Sting had a lot riding on his most recent album, 57th & 9th, and its 2017 tour that packed Fishtown’s Fillmore Philadelphia on Saturday night.
First, he had to thaw a freezing audience of grumbling over-40s. Luckily, they could sample the debut of the Fillmore’s tony new VIP lounge area, with plush couch seating and heady cocktails, so that was a start. Second, the usually eclectic Sting had to distance himself, his literary lyrical skills, and his warm jazzy melodic complexity from the taint of a decade’s worth of lute music, morbid boating songs, depressing Christmas holiday albums, and the saddest set of children’s tales this side of Bambi.
Though the crunchy rock-outs and baleful ballads of 57th & 9th were a nice star on Sting’s road to recovery, it was through this loose, live revelry that the singer/bassist seemed happily unbound.
Starting and ending with 57th & 9th’s most beatific moments (“Heading South on the Great North Road,” with its sliding vocal runs, and “The Empty Chair”), Sting & Co. proved nimble, limber, even sensual, as though they'd practiced the boss’ tantric yoga routine. The band was a family affair, with not only father-son guitarists Dominic and Rufus Miller, but also Sting’s soundalike son, Joe Sumner, handling background vocals.

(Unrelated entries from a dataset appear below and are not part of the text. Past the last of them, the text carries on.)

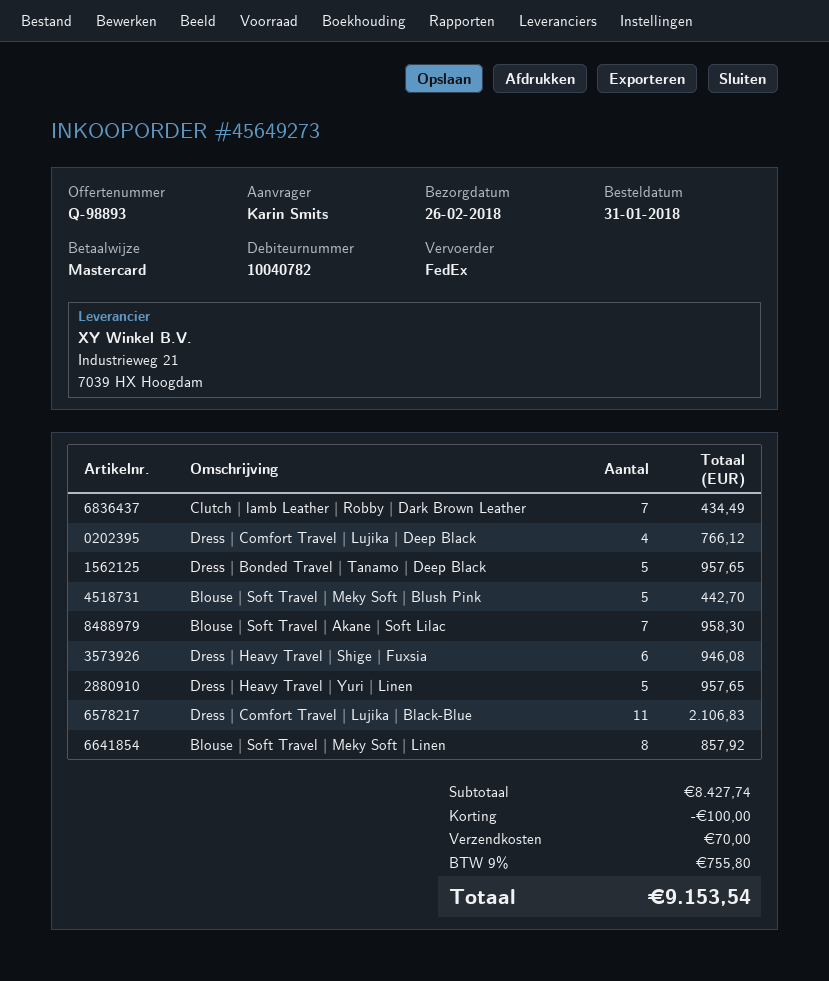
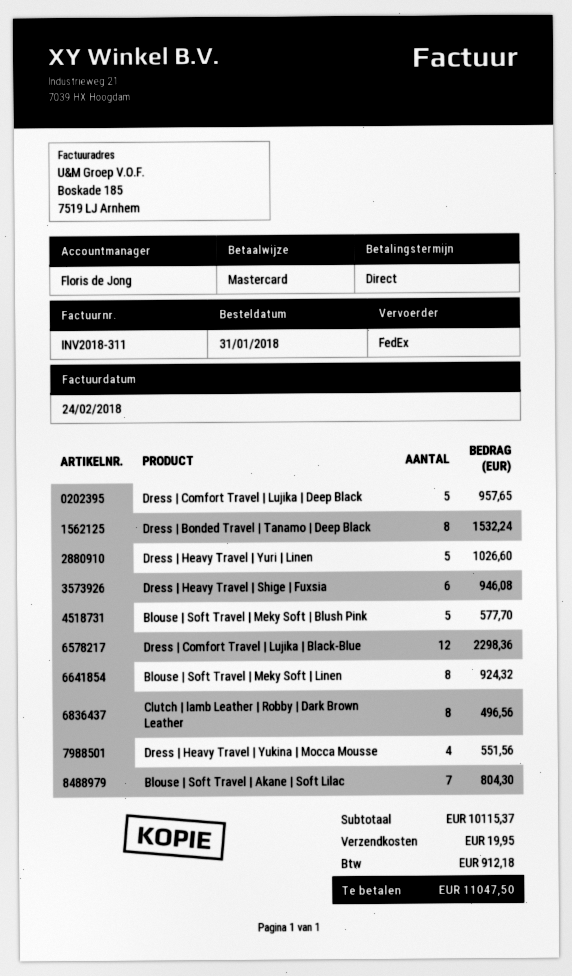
Clutch | lamb Leather | Robby | Dark Brown Leather: 7 for 434.49 -> 8 for 496.56
Dress | Comfort Travel | Lujika | Deep Black: 4 for 766.12 -> 5 for 957.65
Dress | Bonded Travel | Tanamo | Deep Black: 5 for 957.65 -> 8 for 1532.24
Blouse | Soft Travel | Meky Soft | Blush Pink: 5 for 442.70 -> 5 for 577.70
Blouse | Soft Travel | Akane | Soft Lilac: 7 for 958.30 -> 7 for 804.30
Dress | Heavy Travel | Yuri | Linen: 5 for 957.65 -> 5 for 1026.60
Dress | Comfort Travel | Lujika | Black-Blue: 11 for 2106.83 -> 12 for 2298.36
Blouse | Soft Travel | Meky Soft | Linen: 8 for 857.92 -> 8 for 924.32
Dress | Heavy Travel | Yukina | Mocca Mousse: none -> 4 for 551.56
subtotal: 8427.74 -> 10115.37
discount: 100.00 -> none
shipping: 70.00 -> 19.95
tax: 755.80 -> 912.18
total: 9153.54 -> 11047.50

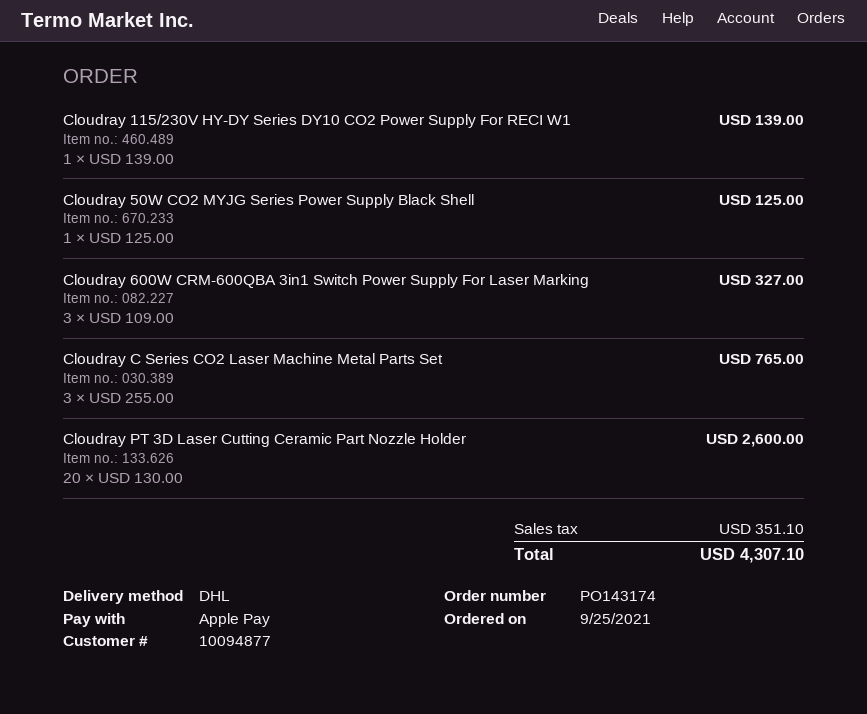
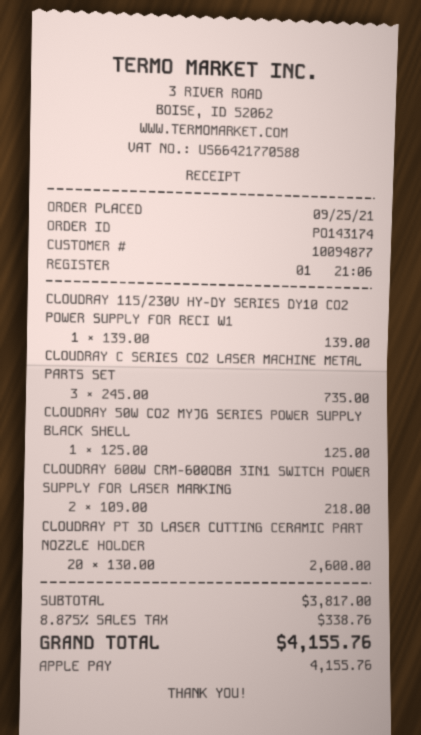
Cloudray 600W CRM-600QBA 3in1 Switch Power Supply For Laser Marking: 3 x 109.00 = 327.00 -> 2 x 109.00 = 218.00
Cloudray C Series CO2 Laser Machine Metal Parts Set: 3 x 255.00 = 765.00 -> 3 x 245.00 = 735.00
tax: 351.10 -> 338.76
total: 4307.10 -> 4155.76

After mentioning his first Philly gigs, in 1979 at Grendel’s Lair (“You weren’t there. We had three people: me, Andy, and Stewart,” referring to his Police mates) and 1980 at the Walnut Street Theatre, Sting made swift, spare work of Police hits “Synchronicity II” and “Spirits in the Material World” before jumping into his solo catalog (a Marley-like “An Englishman in New York,” a rockabilly-ish “She's Too Good for Me,” the rough, blunt pop of “Down, Down, Down” and “Petrol Head”).
After he and his son ran through a clunky version of David Bowie’s spacey “Ashes to Ashes,” Sting tackled 57th & 9th's “50,000,” written in dedication to Bowie, Prince, and Lemmy. "50,000 voices rising every time he sings … Rock stars don't ever die / They only fade away."
Without overarching themes, pretension, or lutes, Sting’s new stuff -- like his ancient “Roxanne,” played here with tart brio -- reminded you of why you loved him in the first place: He writes delicately nuanced pop songs with intricate working parts and smartly emotional lyrics, plain and simple. In the intimate Fillmore (he dug getting close to the audience as well as “loving the chandeliers”) the intricacies of Sting’s contagion came through loud and clear.